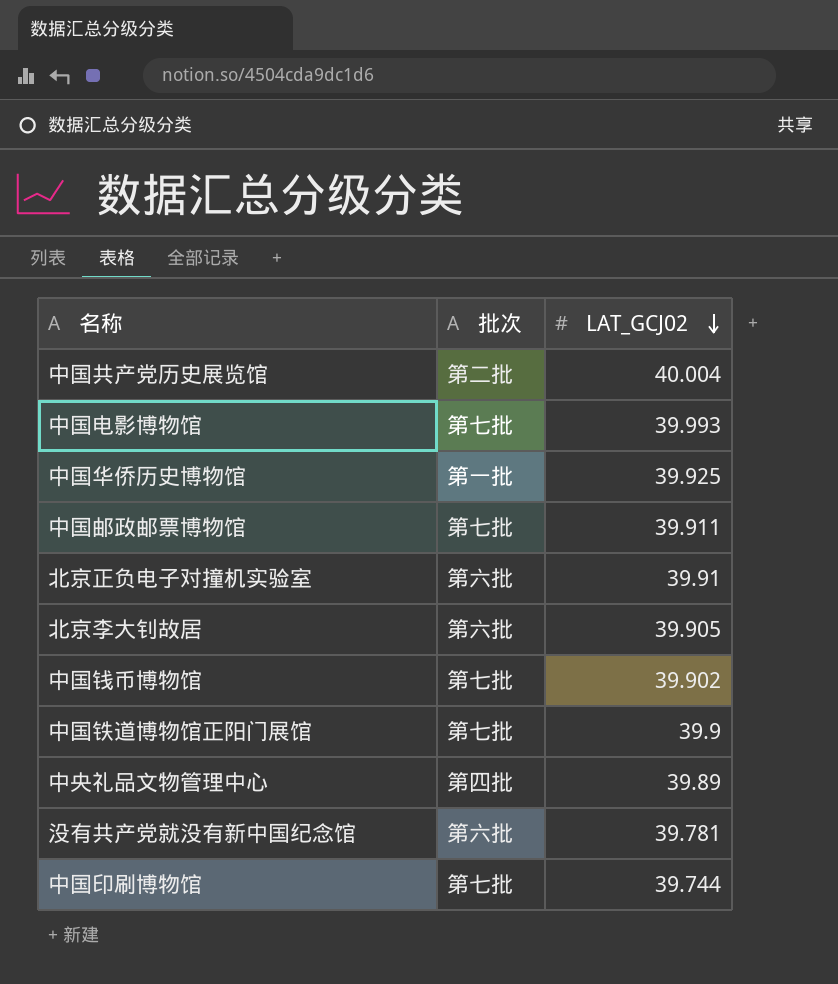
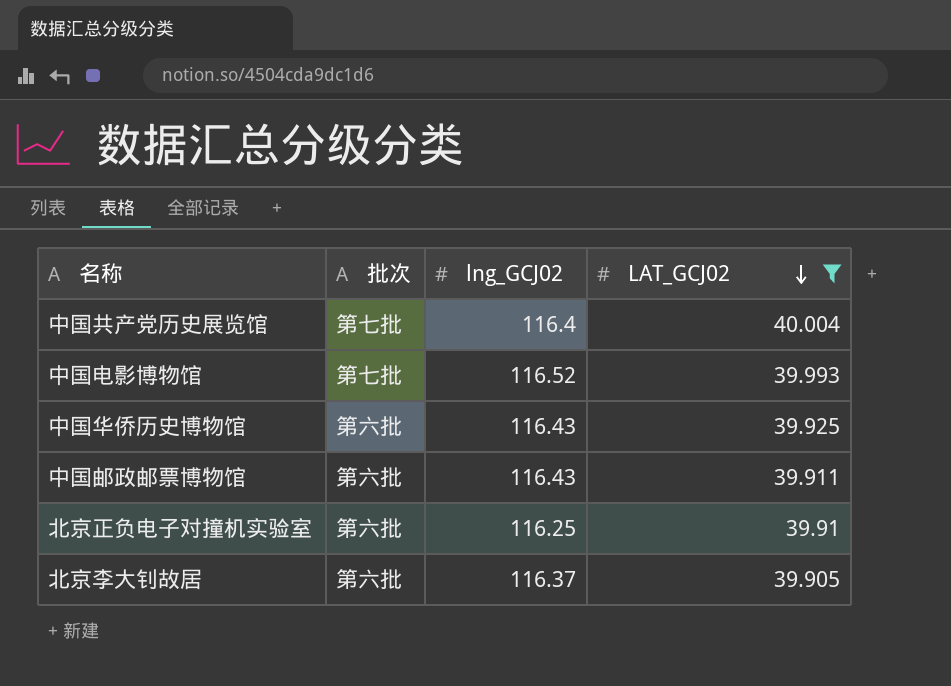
filter: none -> LAT_GCJ02 >= 39.905
column lng_GCJ02 | position: none -> 3
中国共产党历史展览馆 | 批次: 第二批 -> 第七批
中国华侨历史博物馆 | 批次: 第一批 -> 第六批
中国邮政邮票博物馆 | 批次: 第七批 -> 第六批

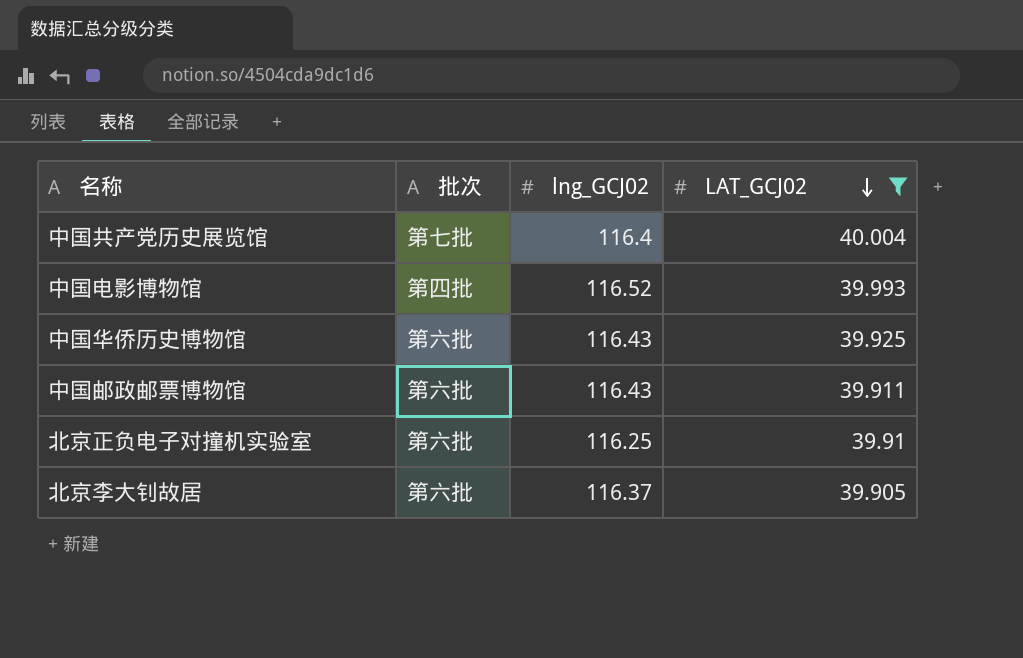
中国电影博物馆 | 批次: 第七批 -> 第四批

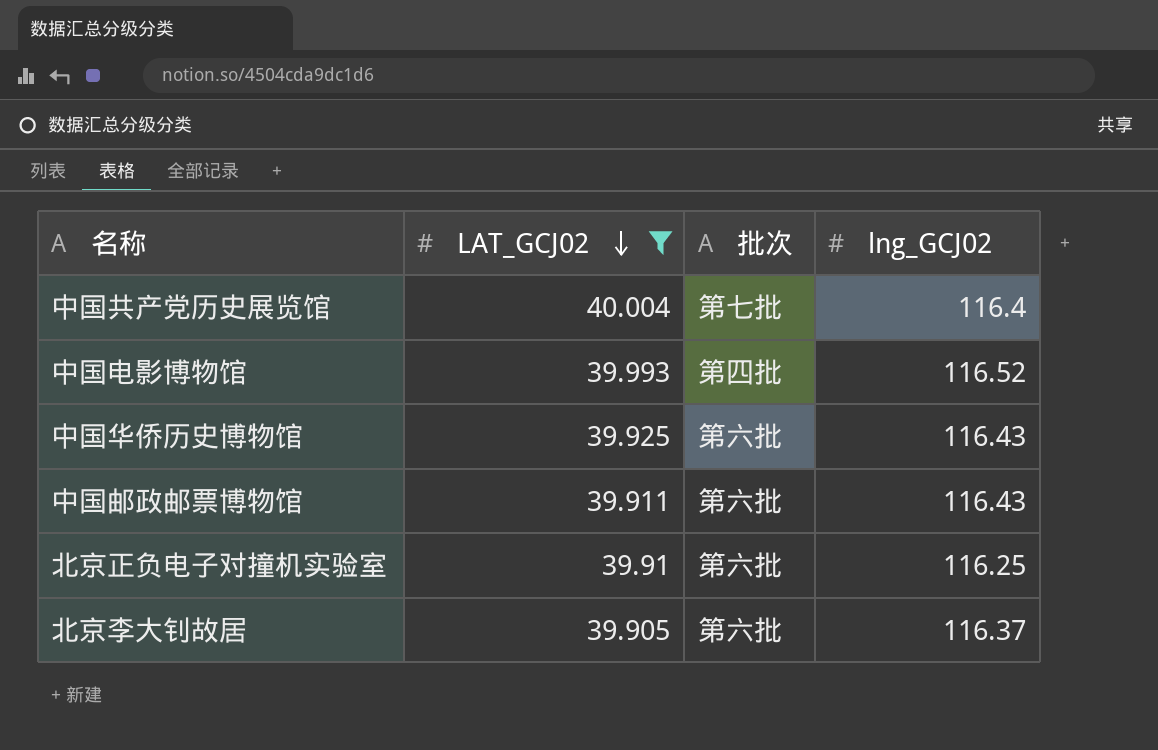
column LAT_GCJ02 | position: 4 -> 2

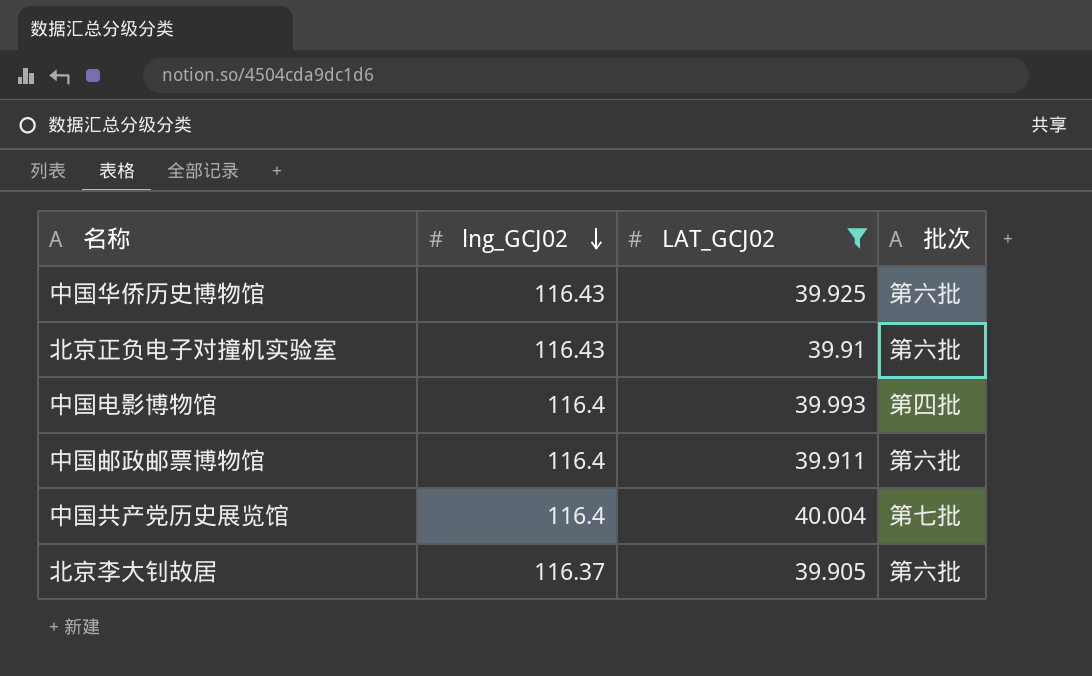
row order: LAT_GCJ02 descending -> lng_GCJ02 descending
column lng_GCJ02 | position: 4 -> 2
北京正负电子对撞机实验室 | lng_GCJ02: 116.25 -> 116.43
中国电影博物馆 | lng_GCJ02: 116.52 -> 116.4
中国邮政邮票博物馆 | lng_GCJ02: 116.43 -> 116.4

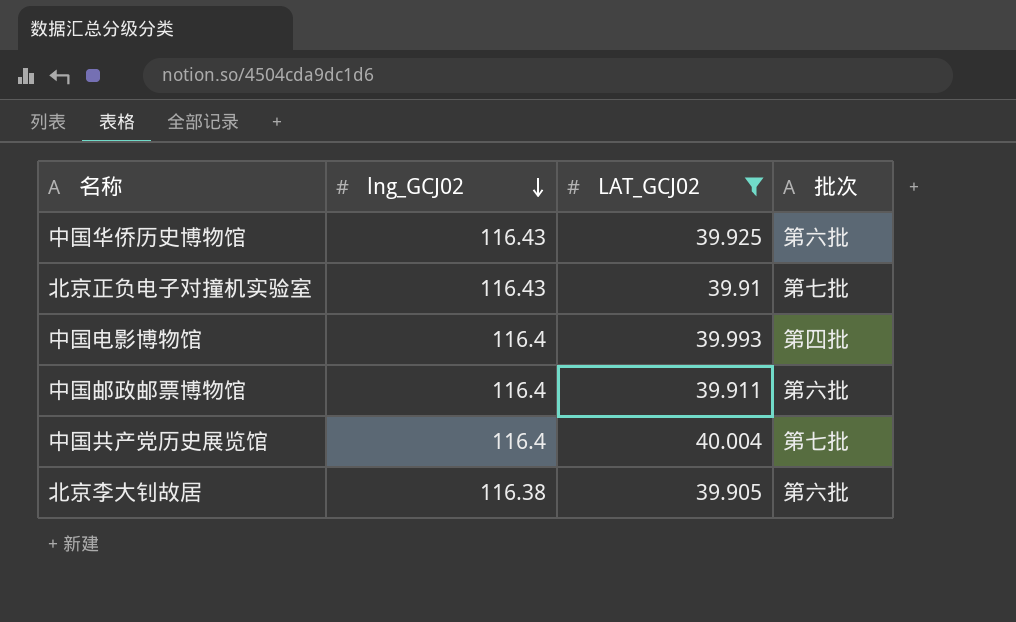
北京正负电子对撞机实验室 | 批次: 第六批 -> 第七批
北京李大钊故居 | lng_GCJ02: 116.37 -> 116.38

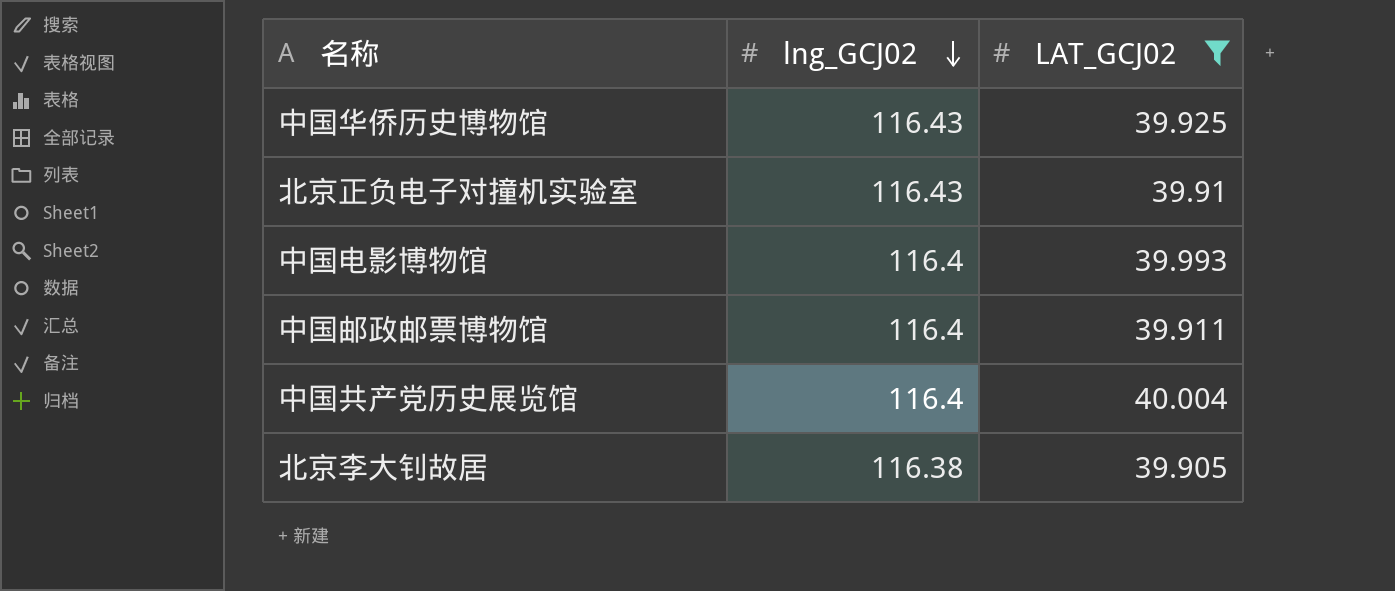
column 批次 | position: 4 -> none

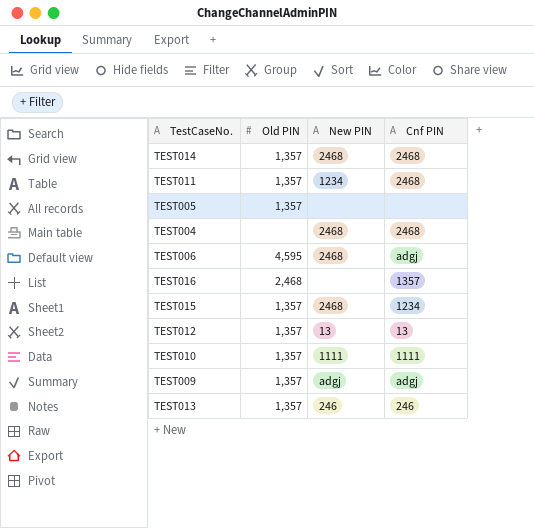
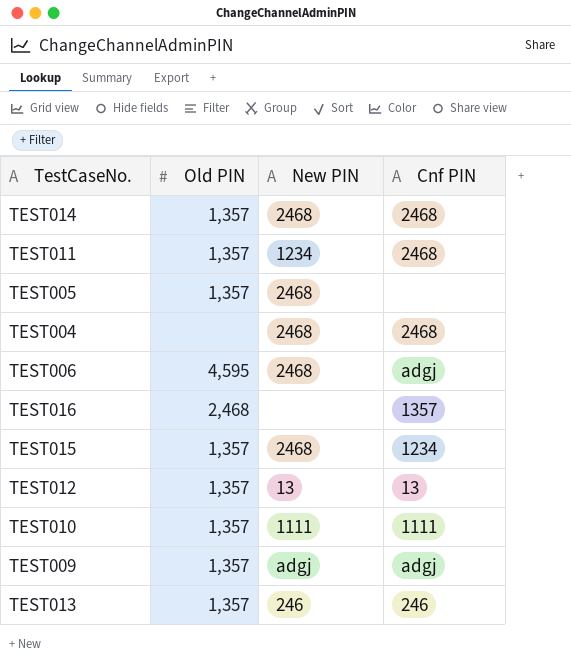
TEST005 | New PIN: none -> 2468

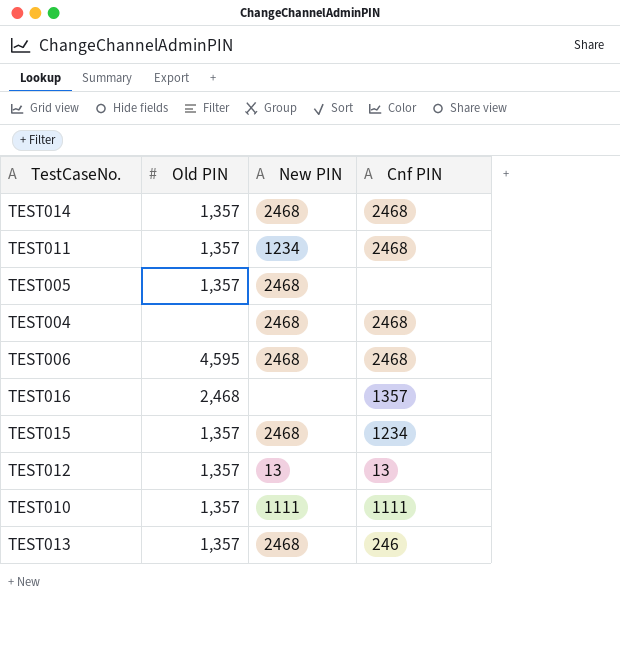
row TEST009: 1,357 | adgj | adgj -> none
TEST006 | Cnf PIN: adgj -> 2468
TEST013 | New PIN: 246 -> 2468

______

**Your task**.
Everything in the listing above except the pictures should be duplicated exactly.

**Answer to this exercise**.
filter: none -> LAT_GCJ02 >= 39.905
column lng_GCJ02 | position: none -> 3
中国共产党历史展览馆 | 批次: 第二批 -> 第七批
中国华侨历史博物馆 | 批次: 第一批 -> 第六批
中国邮政邮票博物馆 | 批次: 第七批 -> 第六批

中国电影博物馆 | 批次: 第七批 -> 第四批

column LAT_GCJ02 | position: 4 -> 2

row order: LAT_GCJ02 descending -> lng_GCJ02 descending
column lng_GCJ02 | position: 4 -> 2
北京正负电子对撞机实验室 | lng_GCJ02: 116.25 -> 116.43
中国电影博物馆 | lng_GCJ02: 116.52 -> 116.4
中国邮政邮票博物馆 | lng_GCJ02: 116.43 -> 116.4

北京正负电子对撞机实验室 | 批次: 第六批 -> 第七批
北京李大钊故居 | lng_GCJ02: 116.37 -> 116.38

column 批次 | position: 4 -> none

TEST005 | New PIN: none -> 2468

row TEST009: 1,357 | adgj | adgj -> none
TEST006 | Cnf PIN: adgj -> 2468
TEST013 | New PIN: 246 -> 2468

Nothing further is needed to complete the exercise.